Exercise inputs section start
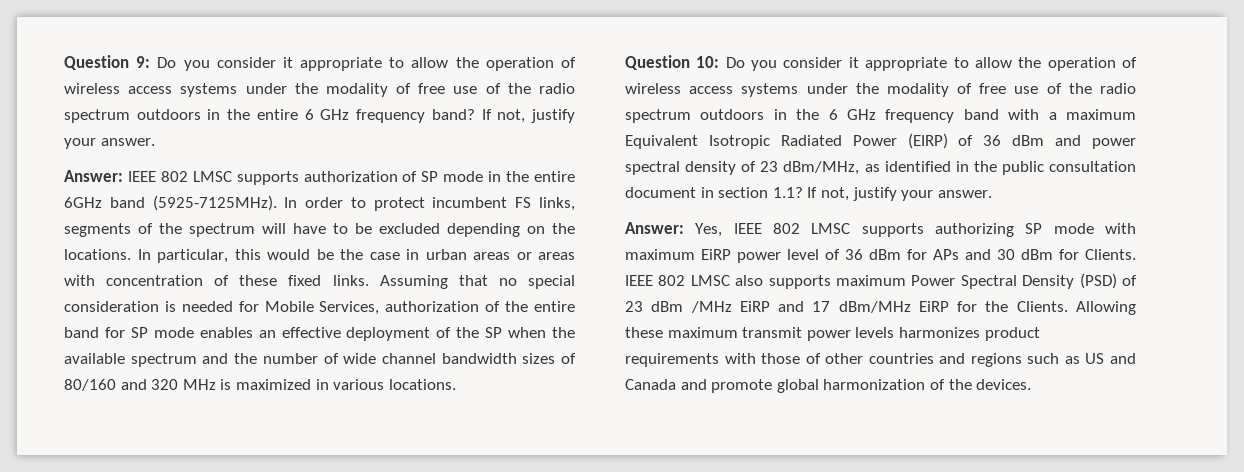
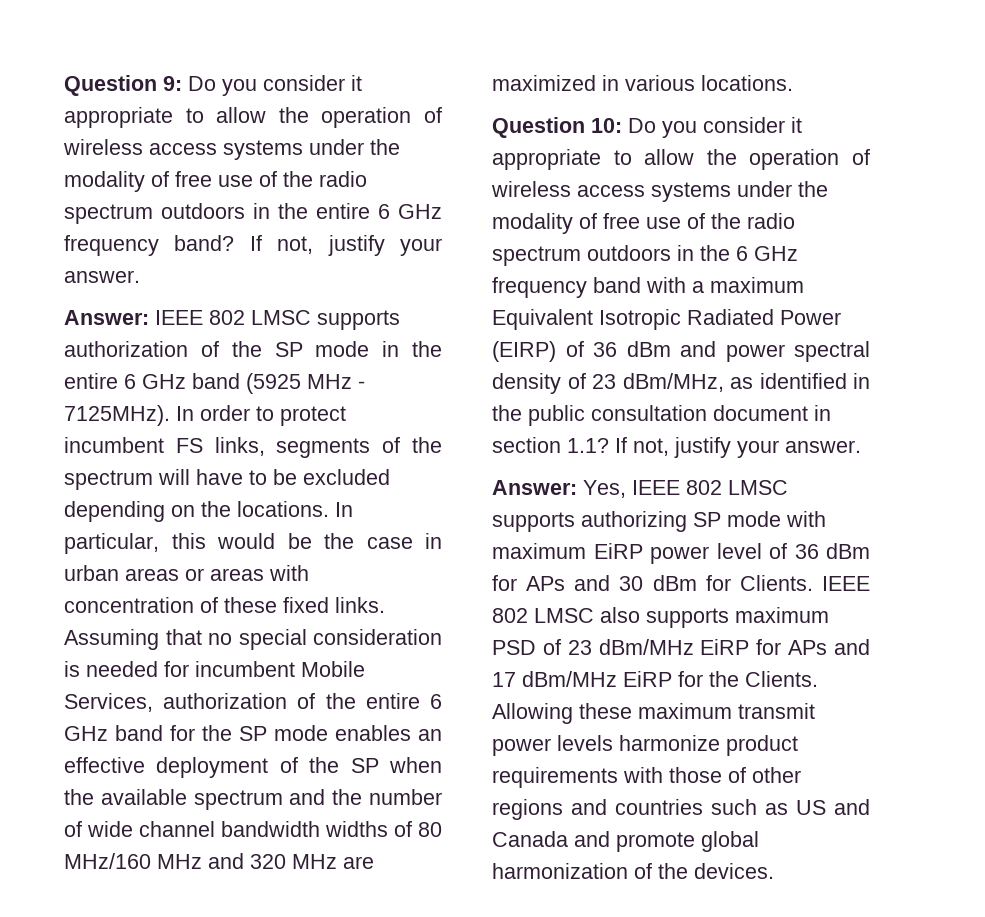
- Answer: IEEE 802 LMSC supports authorization of SP mode in the entire 6GHz band (5925-7125MHz).
+ Answer: IEEE 802 LMSC supports authorization of the SP mode in the entire 6 GHz band (5925 MHz - 7125MHz).
- Assuming that no special consideration is needed for Mobile Services, authorization of the entire band for SP mode enables an effective deployment of the SP when the available spectrum and the number of wide channel bandwidth sizes of 80/160 and 320 MHz is maximized in various locations.
+ Assuming that no special consideration is needed for incumbent Mobile Services, authorization of the entire 6 GHz band for the SP mode enables an effective deployment of the SP when the available spectrum and the number of wide channel bandwidth widths of 80 MHz/160 MHz and 320 MHz are maximized in various locations.
- IEEE 802 LMSC also supports maximum Power Spectral Density (PSD) of 23 dBm /MHz EiRP and 17 dBm/MHz EiRP for the Clients.
+ IEEE 802 LMSC also supports maximum PSD of 23 dBm/MHz EiRP for APs and 17 dBm/MHz EiRP for the Clients.
- Allowing these maximum transmit power levels harmonizes product requirements with those of other countries and regions such as US and Canada and promote global harmonization of the devices.
+ Allowing these maximum transmit power levels harmonize product requirements with those of other regions and countries such as US and Canada and promote global harmonization of the devices.

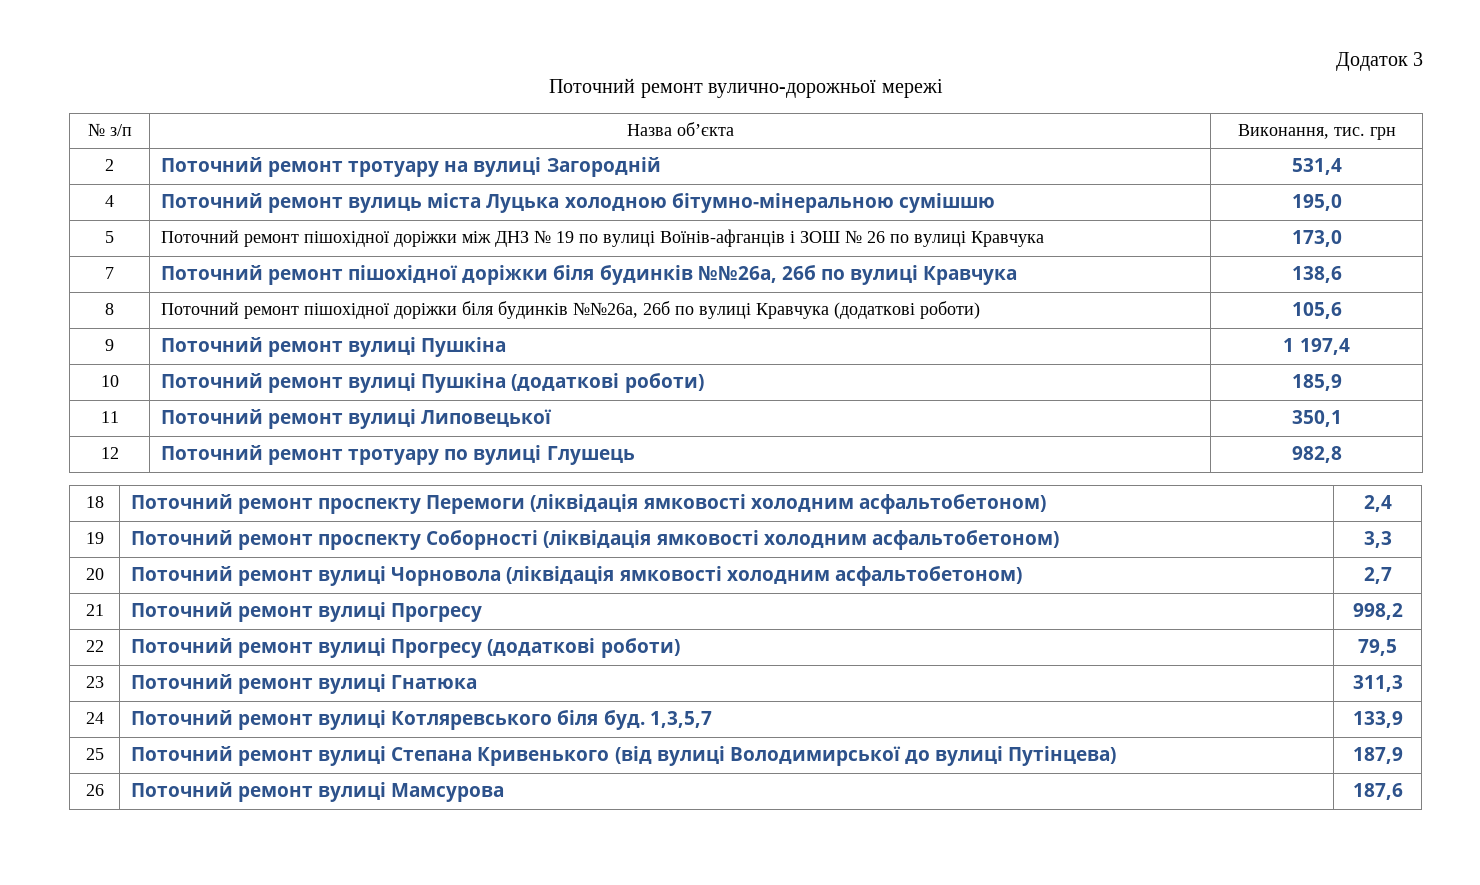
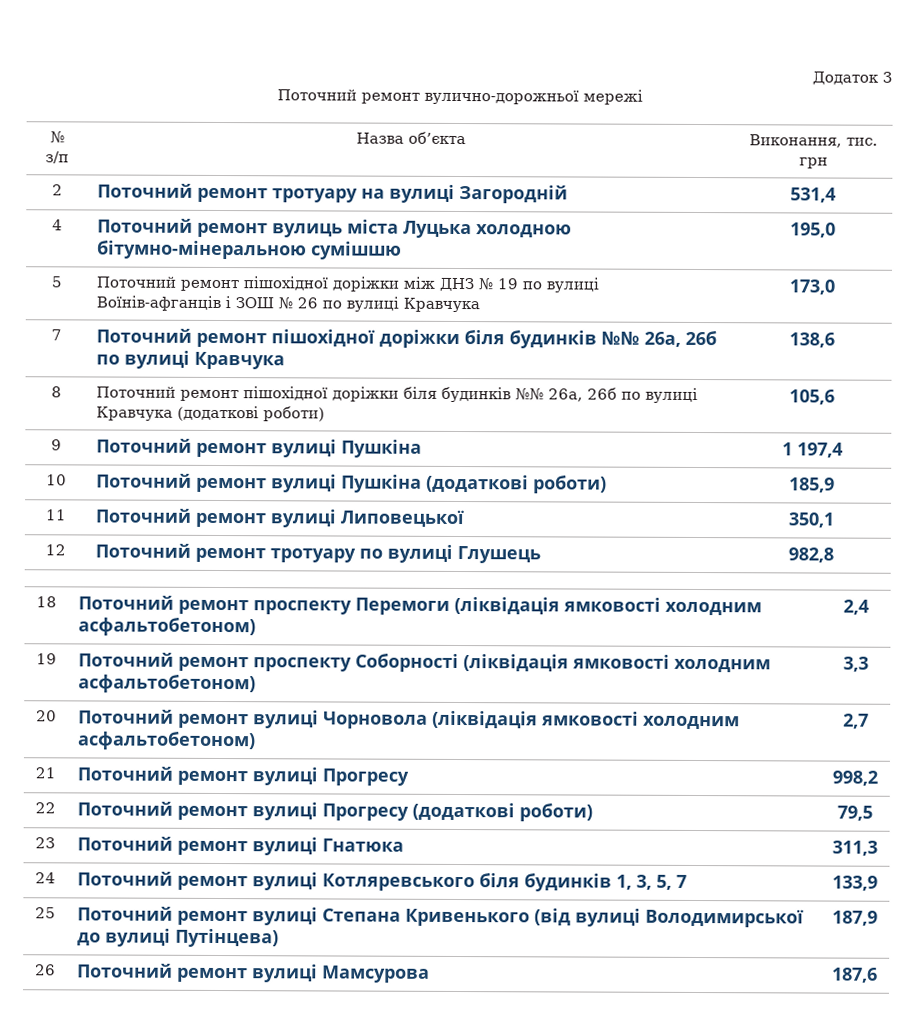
- 7 | Поточний ремонт пішохідної доріжки біля будинків №№26а, 26б по вулиці Кравчука | 138,6
+ 7 | Поточний ремонт пішохідної доріжки біля будинків №№ 26а, 26б по вулиці Кравчука | 138,6
- 8 | Поточний ремонт пішохідної доріжки біля будинків №№26а, 26б по вулиці Кравчука (додаткові роботи) | 105,6
+ 8 | Поточний ремонт пішохідної доріжки біля будинків №№ 26а, 26б по вулиці Кравчука (додаткові роботи) | 105,6
- 24 | Поточний ремонт вулиці Котляревського біля буд. 1,3,5,7 | 133,9
+ 24 | Поточний ремонт вулиці Котляревського біля будинків 1, 3, 5, 7 | 133,9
Exercise inputs section end
_Task to complete_.
Without including any pictures, repeat the records above exactly.

_Problem solution_.
- Answer: IEEE 802 LMSC supports authorization of SP mode in the entire 6GHz band (5925-7125MHz).
+ Answer: IEEE 802 LMSC supports authorization of the SP mode in the entire 6 GHz band (5925 MHz - 7125MHz).
- Assuming that no special consideration is needed for Mobile Services, authorization of the entire band for SP mode enables an effective deployment of the SP when the available spectrum and the number of wide channel bandwidth sizes of 80/160 and 320 MHz is maximized in various locations.
+ Assuming that no special consideration is needed for incumbent Mobile Services, authorization of the entire 6 GHz band for the SP mode enables an effective deployment of the SP when the available spectrum and the number of wide channel bandwidth widths of 80 MHz/160 MHz and 320 MHz are maximized in various locations.
- IEEE 802 LMSC also supports maximum Power Spectral Density (PSD) of 23 dBm /MHz EiRP and 17 dBm/MHz EiRP for the Clients.
+ IEEE 802 LMSC also supports maximum PSD of 23 dBm/MHz EiRP for APs and 17 dBm/MHz EiRP for the Clients.
- Allowing these maximum transmit power levels harmonizes product requirements with those of other countries and regions such as US and Canada and promote global harmonization of the devices.
+ Allowing these maximum transmit power levels harmonize product requirements with those of other regions and countries such as US and Canada and promote global harmonization of the devices.

- 7 | Поточний ремонт пішохідної доріжки біля будинків №№26а, 26б по вулиці Кравчука | 138,6
+ 7 | Поточний ремонт пішохідної доріжки біля будинків №№ 26а, 26б по вулиці Кравчука | 138,6
- 8 | Поточний ремонт пішохідної доріжки біля будинків №№26а, 26б по вулиці Кравчука (додаткові роботи) | 105,6
+ 8 | Поточний ремонт пішохідної доріжки біля будинків №№ 26а, 26б по вулиці Кравчука (додаткові роботи) | 105,6
- 24 | Поточний ремонт вулиці Котляревського біля буд. 1,3,5,7 | 133,9
+ 24 | Поточний ремонт вулиці Котляревського біля будинків 1, 3, 5, 7 | 133,9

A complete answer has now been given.